Depuis, il est devenu l’un des visages de la droite des banlieues. Lors d’une marche de soutien organisée dès le lendemain de l’attaque, Vincent Jeanbrun, entouré de figures de LR, dont Valérie Pécresse et Gérard Larcher, avait prononcé un discours de défense de la République et de la démocratie au ton martial. « Plus de deux cents insurgés ont semé le chaos dans notre ville [...]. Nous aurons raison d’eux. » Le candidat LR n’a fait qu’accentuer ses propos depuis. Il mène une campagne structurée autour de l’insécurité et du « chaos » que représenterait LFI. Ils « encouragent la violence, appellent à la révolte et soutiennent les blocages », argue-t-il lors de la réunion publique.
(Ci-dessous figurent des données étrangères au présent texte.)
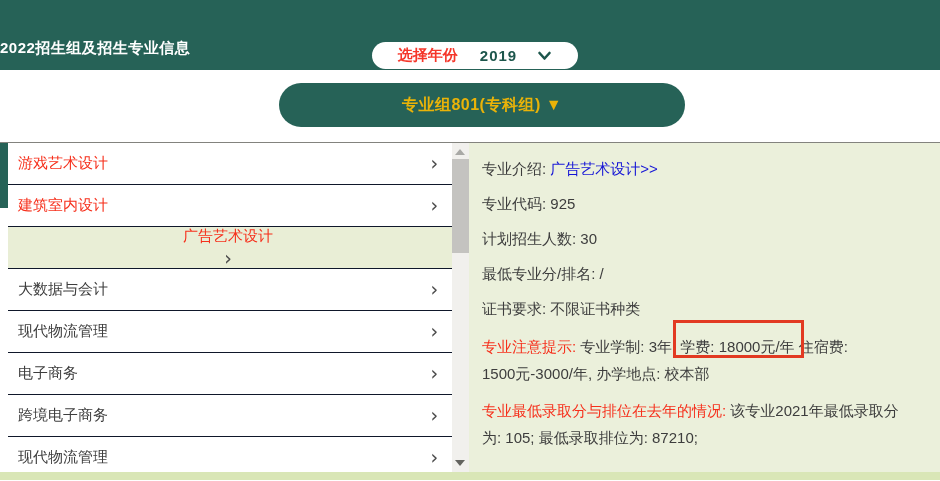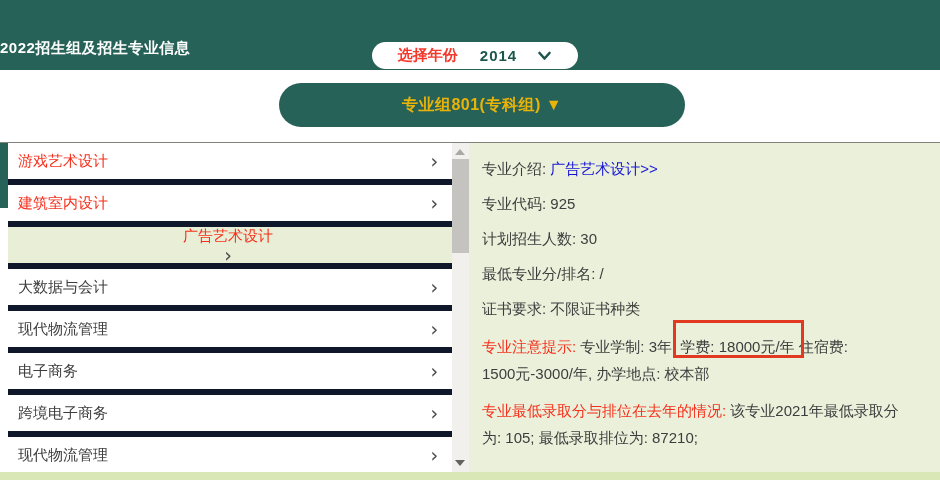--- a/index.html
+++ b/index.html
@@ -86,7 +86,7 @@
 <div class="header">
   <div class="year-pill">
     <span class="pill-label">选择年份</span>
-    <span class="pill-value">2014</span>
+    <span class="pill-value">2019</span>
     <svg width="15" height="10" viewBox="0 0 15 10">
       <polyline points="2.5,2 7.5,7.5 12.5,2" fill="none" stroke="#1d564c" stroke-width="2.6" stroke-linecap="round" stroke-linejoin="round"></polyline>
     </svg>

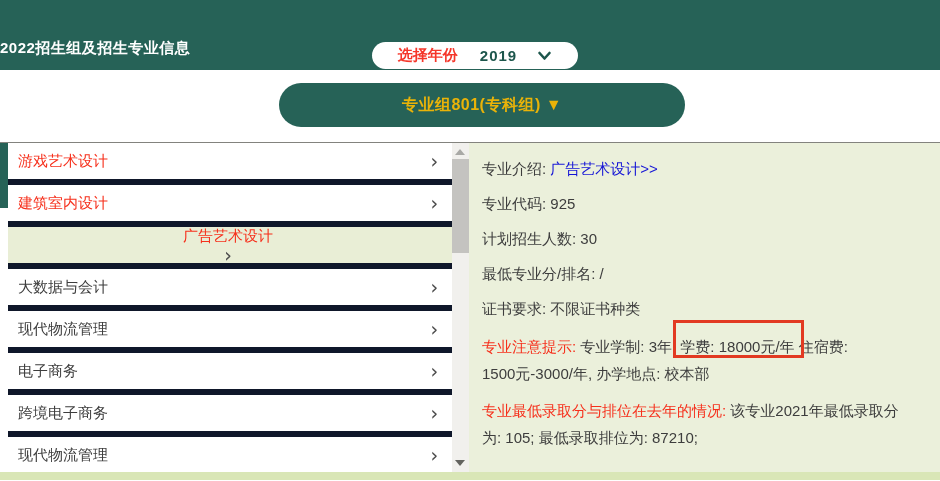--- a/index.html
+++ b/index.html
@@ -44,7 +44,7 @@
   .major-list { flex:none; width:444px; overflow:hidden; background:#fff; }
   .mrow {
     height:42px; display:flex; align-items:center; justify-content:space-between;
-    padding:0 14px 0 10px; border-bottom:6px solid #0f172a;
+    padding:0 14px 0 10px; border-bottom:1px solid #0f172a;
     font-size:15px; color:#3d3d3d; cursor:pointer; background:#fff;
   }
   .mrow .row-chev { color:#4d4d4d; font-size:19px; line-height:1; font-family:"DejaVu Sans", sans-serif; }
Le QG de campagne de Rachel Keke se trouve sur la place du marché à L’Haÿ-les-Roses. © Valentina Camu pour Mediapart
Ce discours trouve écho dans une partie de la circonscription, notamment à Rungis où il est arrivé en tête avec 46,07 % des voix et où le candidat du RN Claude Ledion a rassemblé 24,29 % des suffrages. « Il faut remettre de l’ordre dans ce pays,estime Chantal, retraitée de 77 ans, rencontrée sur place. Il y a de l’insécurité partout. On peut se faire poignarder à tout moment, la police ne fait plus peur et le trafic de drogue est devenu plus fort que l’État. »
Si le candidat RN Claude Ledion n’a pas donné de consignes de vote, Hervé, qui a voté pour lui au premier tour, ne cache pas son intention de se tourner vers Vincent Jeanbrun au second tour. « Je pense que des deux candidats, il est plus à même de remettre de l’ordre dans la circonscription. On a des détenus de la prison de Fresnes qui organisent des épreuves en parodiant l’émission “Koh-Lanta” en prison, et LFI qui prend des positions antipolice. »
Dans une campagne où elle a été attaquée frontalement par son adversaire sur cette thématique – pour ses prises de position sur les violences policières en marge d’une marche pour Adama Traoré en 2022 –, Rachel Keke n’a pas souhaité débattre avec Vincent Jeanbrun. « Si nous échangeons sur nos idées, cela me convient. Mais ce n’est pas le cas, il mène une campagne personnelle. Je préfère me concentrer sur le terrain », confie-t-elle.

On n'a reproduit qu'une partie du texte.